_WHAT YOU SHOULD DO:_
When you copy the records, keep every word exact and leave the pictures out.

Excerpts from a dataset:

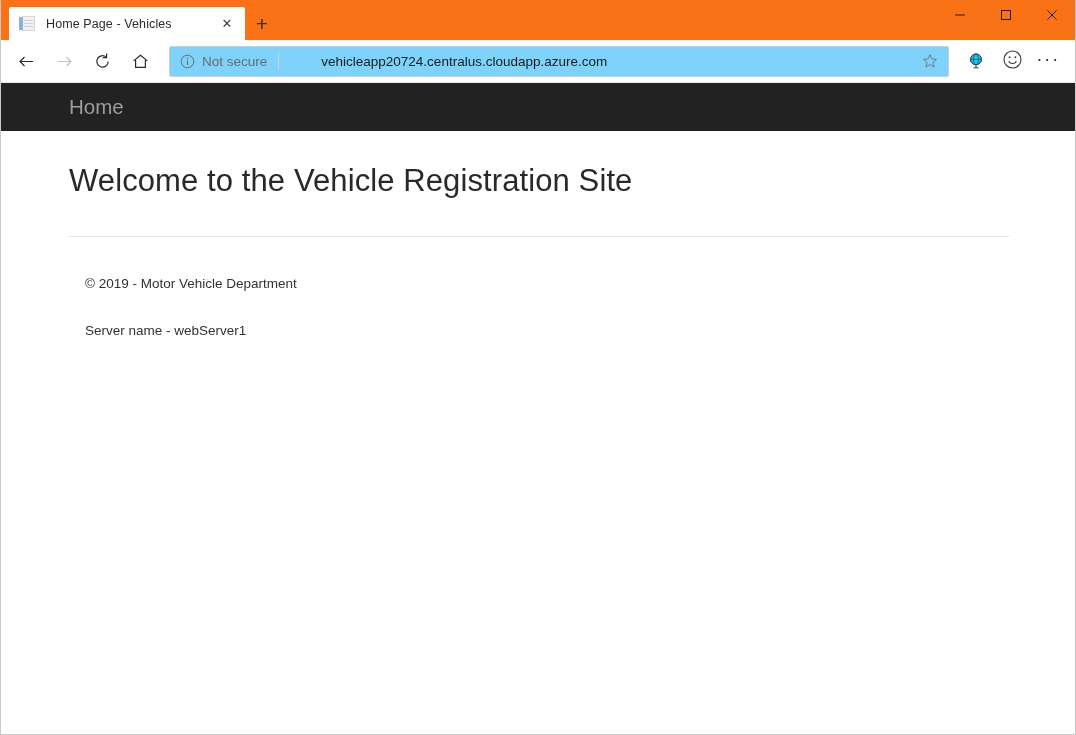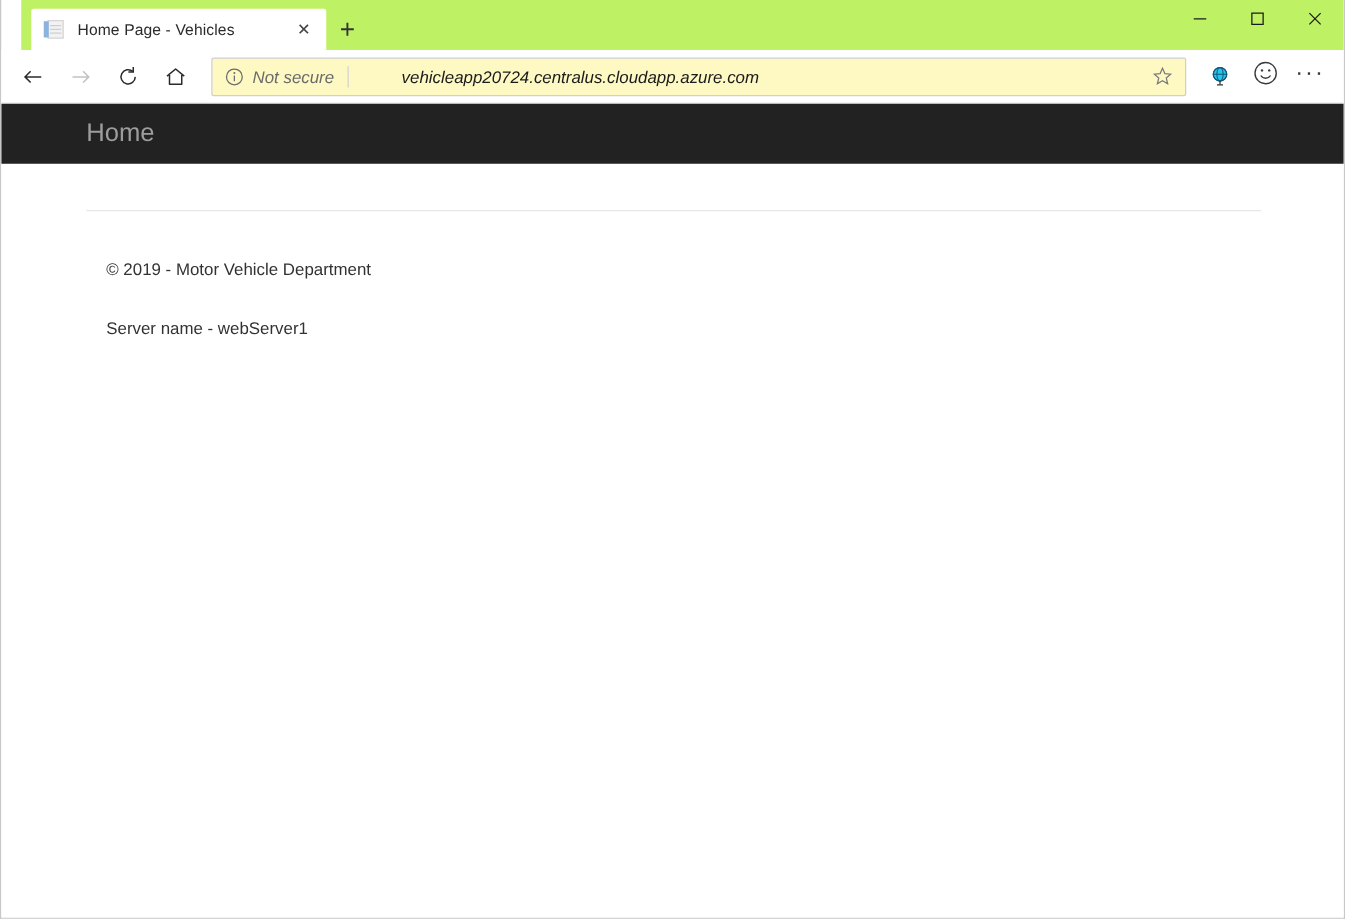--- a/index.html
+++ b/index.html
@@ -23,24 +23,23 @@
     border-right: 1px solid #c8c8c8;
     border-bottom: 1px solid #c8c8c8;
     background: #ffffff;
     overflow: hidden;
   }
 
   
   .titlebar {
     position: relative;
     height: 40px;
-    background: #bef264;
+    background: #f97316;
     display: flex;
     align-items: flex-end;
-    margin-left: 16px;
   }
   .tabstrip {
     display: flex;
     align-items: flex-end;
     height: 40px;
     padding-left: 8px;
     flex: 1;
     min-width: 0;
   }
   .tab {
@@ -150,29 +149,28 @@
     justify-content: center;
     cursor: default;
     flex: 0 0 38px;
   }
   .navbtn svg { display: block; }
 
   .addressbar {
     flex: 1;
     height: 31px;
     margin: 0 8px 0 10px;
-    background: #fef9c3;
+    background: #7dd3fc;
     border: 1px solid #cfcfcf;
     border-radius: 2px;
     display: flex;
     align-items: center;
     padding: 0 4px 0 10px;
     box-sizing: border-box;
     min-width: 0;
-    font-style: italic;
   }
   .sec-indicator {
     display: flex;
     align-items: center;
     flex: 0 0 auto;
   }
   .sec-icon {
     width: 15px; height: 15px;
     margin-right: 7px;
     flex: 0 0 15px;
@@ -416,19 +414,20 @@
     </div>
   </div>
 
   <div class="page">
 
     <div class="sitenav">
       <a class="brand" href="#">Home</a>
     </div>
 
     <div class="content">
+      <h1 class="page-title">Welcome to the Vehicle Registration Site</h1>
       <hr class="divider">
       <p class="footer-line">© 2019 - Motor Vehicle Department</p>
       <p class="footer-line second">Server name - webServer1</p>
     </div>
   </div>
 
 </div>
 
 </body></html>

_RESULT OF THIS TASK:_
--- a/index.html
+++ b/index.html
@@ -23,24 +23,23 @@
     border-right: 1px solid #c8c8c8;
     border-bottom: 1px solid #c8c8c8;
     background: #ffffff;
     overflow: hidden;
   }
 
   
   .titlebar {
     position: relative;
     height: 40px;
-    background: #bef264;
+    background: #f97316;
     display: flex;
     align-items: flex-end;
-    margin-left: 16px;
   }
   .tabstrip {
     display: flex;
     align-items: flex-end;
     height: 40px;
     padding-left: 8px;
     flex: 1;
     min-width: 0;
   }
   .tab {
@@ -150,29 +149,28 @@
     justify-content: center;
     cursor: default;
     flex: 0 0 38px;
   }
   .navbtn svg { display: block; }
 
   .addressbar {
     flex: 1;
     height: 31px;
     margin: 0 8px 0 10px;
-    background: #fef9c3;
+    background: #7dd3fc;
     border: 1px solid #cfcfcf;
     border-radius: 2px;
     display: flex;
     align-items: center;
     padding: 0 4px 0 10px;
     box-sizing: border-box;
     min-width: 0;
-    font-style: italic;
   }
   .sec-indicator {
     display: flex;
     align-items: center;
     flex: 0 0 auto;
   }
   .sec-icon {
     width: 15px; height: 15px;
     margin-right: 7px;
     flex: 0 0 15px;
@@ -416,19 +414,20 @@
     </div>
   </div>
 
   <div class="page">
 
     <div class="sitenav">
       <a class="brand" href="#">Home</a>
     </div>
 
     <div class="content">
+      <h1 class="page-title">Welcome to the Vehicle Registration Site</h1>
       <hr class="divider">
       <p class="footer-line">© 2019 - Motor Vehicle Department</p>
       <p class="footer-line second">Server name - webServer1</p>
     </div>
   </div>
 
 </div>
 
 </body></html>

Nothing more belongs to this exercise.